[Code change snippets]
§ §

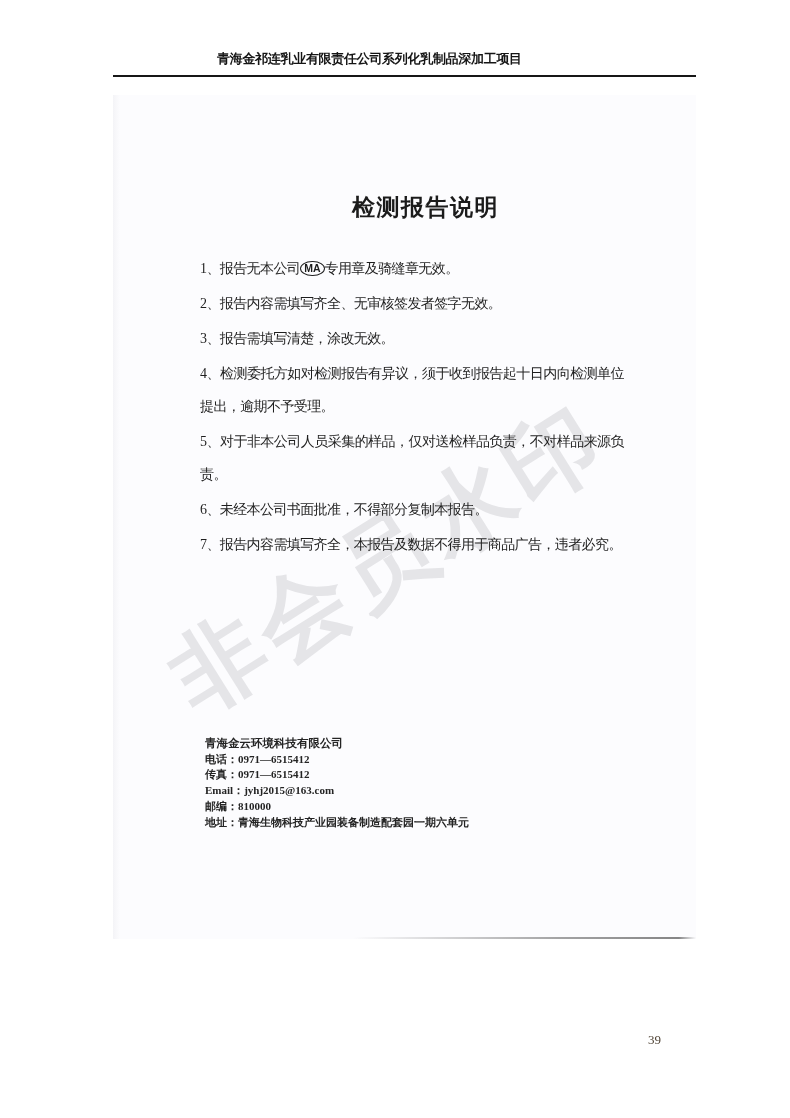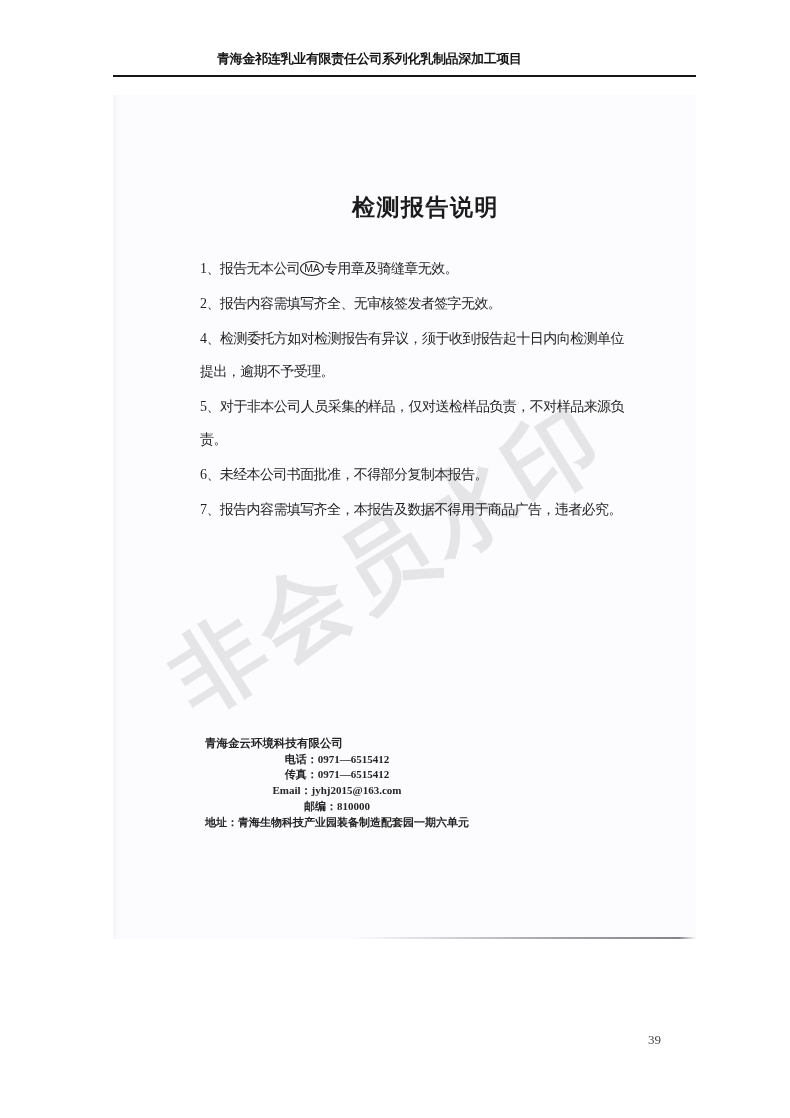--- a/index.html
+++ b/index.html
@@ -63,7 +63,7 @@
     border: 1.6px solid #222;
     border-radius: 50%;
     padding: 0 3px;
-    font-size: 10.5px; font-weight: normal; line-height: 13px;
+    font-size: 10.5px; font-weight: bold; line-height: 13px;
     font-family: "Liberation Sans", "DejaVu Sans", sans-serif;
     color: #1b1b1b;
     vertical-align: 1px;

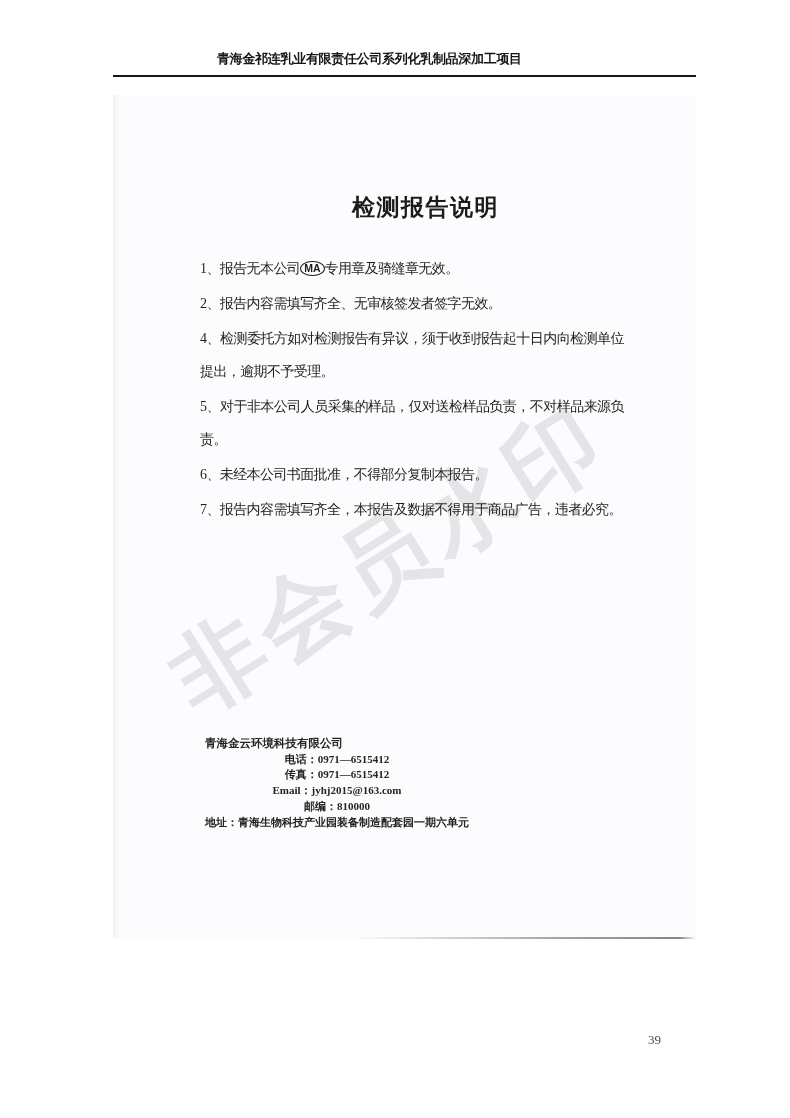--- a/index.html
+++ b/index.html
@@ -114,6 +114,7 @@
   <div class="notes">
     <p class="note"><span>1、</span><span>报告无本公司</span><span class="ma-seal">MA</span><span>专用章及骑缝章无效。</span></p>
     <p class="note"><span>2、</span><span>报告内容需填写齐全、无审核签发者签字无效。</span></p>
+    <p class="note"><span>3、</span><span>报告需填写清楚，涂改无效。</span></p>
     <p class="note"><span>4、</span><span>检测委托方如对检测报告有异议，须于收到报告起十日内向检测单位提出，逾期不予受理。</span></p>
     <p class="note"><span>5、</span><span>对于非本公司人员采集的样品，仅对送检样品负责，不对样品来源负责。</span></p>
     <p class="note"><span>6、</span><span>未经本公司书面批准，不得部分复制本报告。</span></p>

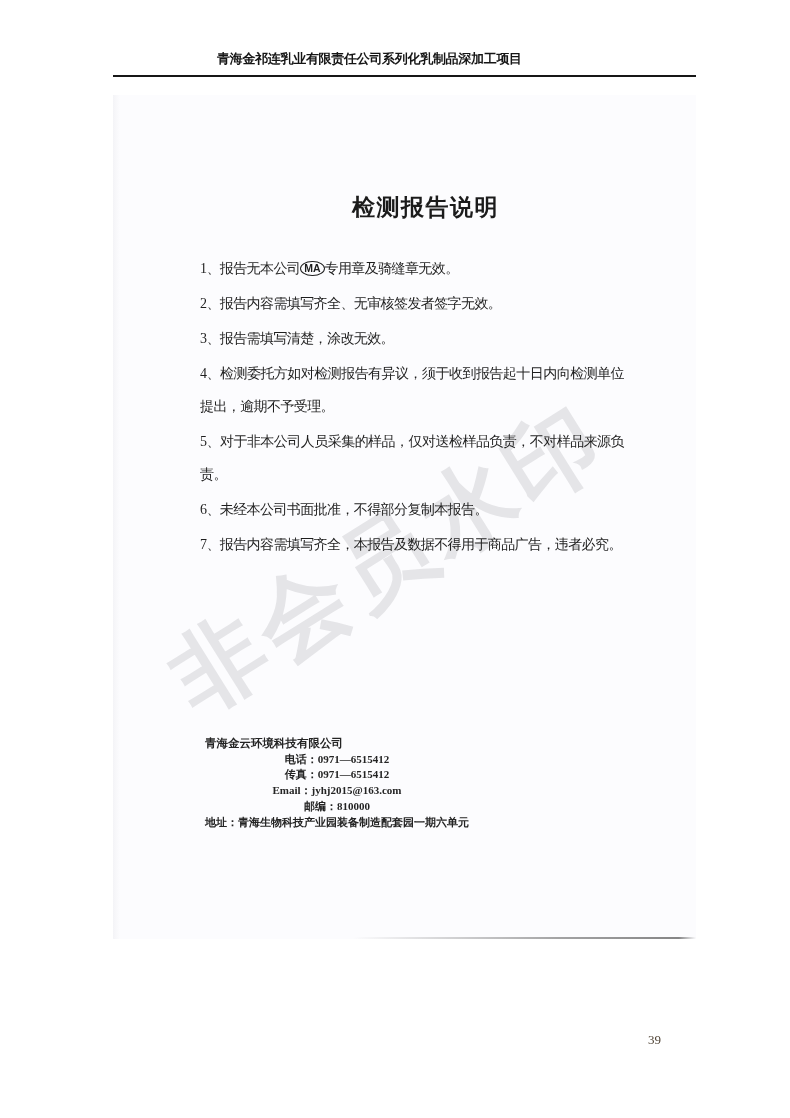--- a/index.html
+++ b/index.html
@@ -77,7 +77,7 @@
     line-height: 15.7px; letter-spacing: 0;
   }
   .contact-company { font-size: 11.5px; }
-  .contact-row { white-space: nowrap; text-align: center; }
+  .contact-row { white-space: nowrap; }
 
   
   .letterhead {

§ §

▶ [WHAT NEEDS TO BE DONE]: What you give back must match the entries exactly, apart from the omitted pictures.

▶ [WRITTEN REPLY]:
--- a/index.html
+++ b/index.html
@@ -63,7 +63,7 @@
     border: 1.6px solid #222;
     border-radius: 50%;
     padding: 0 3px;
-    font-size: 10.5px; font-weight: normal; line-height: 13px;
+    font-size: 10.5px; font-weight: bold; line-height: 13px;
     font-family: "Liberation Sans", "DejaVu Sans", sans-serif;
     color: #1b1b1b;
     vertical-align: 1px;

--- a/index.html
+++ b/index.html
@@ -114,6 +114,7 @@
   <div class="notes">
     <p class="note"><span>1、</span><span>报告无本公司</span><span class="ma-seal">MA</span><span>专用章及骑缝章无效。</span></p>
     <p class="note"><span>2、</span><span>报告内容需填写齐全、无审核签发者签字无效。</span></p>
+    <p class="note"><span>3、</span><span>报告需填写清楚，涂改无效。</span></p>
     <p class="note"><span>4、</span><span>检测委托方如对检测报告有异议，须于收到报告起十日内向检测单位提出，逾期不予受理。</span></p>
     <p class="note"><span>5、</span><span>对于非本公司人员采集的样品，仅对送检样品负责，不对样品来源负责。</span></p>
     <p class="note"><span>6、</span><span>未经本公司书面批准，不得部分复制本报告。</span></p>

--- a/index.html
+++ b/index.html
@@ -77,7 +77,7 @@
     line-height: 15.7px; letter-spacing: 0;
   }
   .contact-company { font-size: 11.5px; }
-  .contact-row { white-space: nowrap; text-align: center; }
+  .contact-row { white-space: nowrap; }
 
   
   .letterhead {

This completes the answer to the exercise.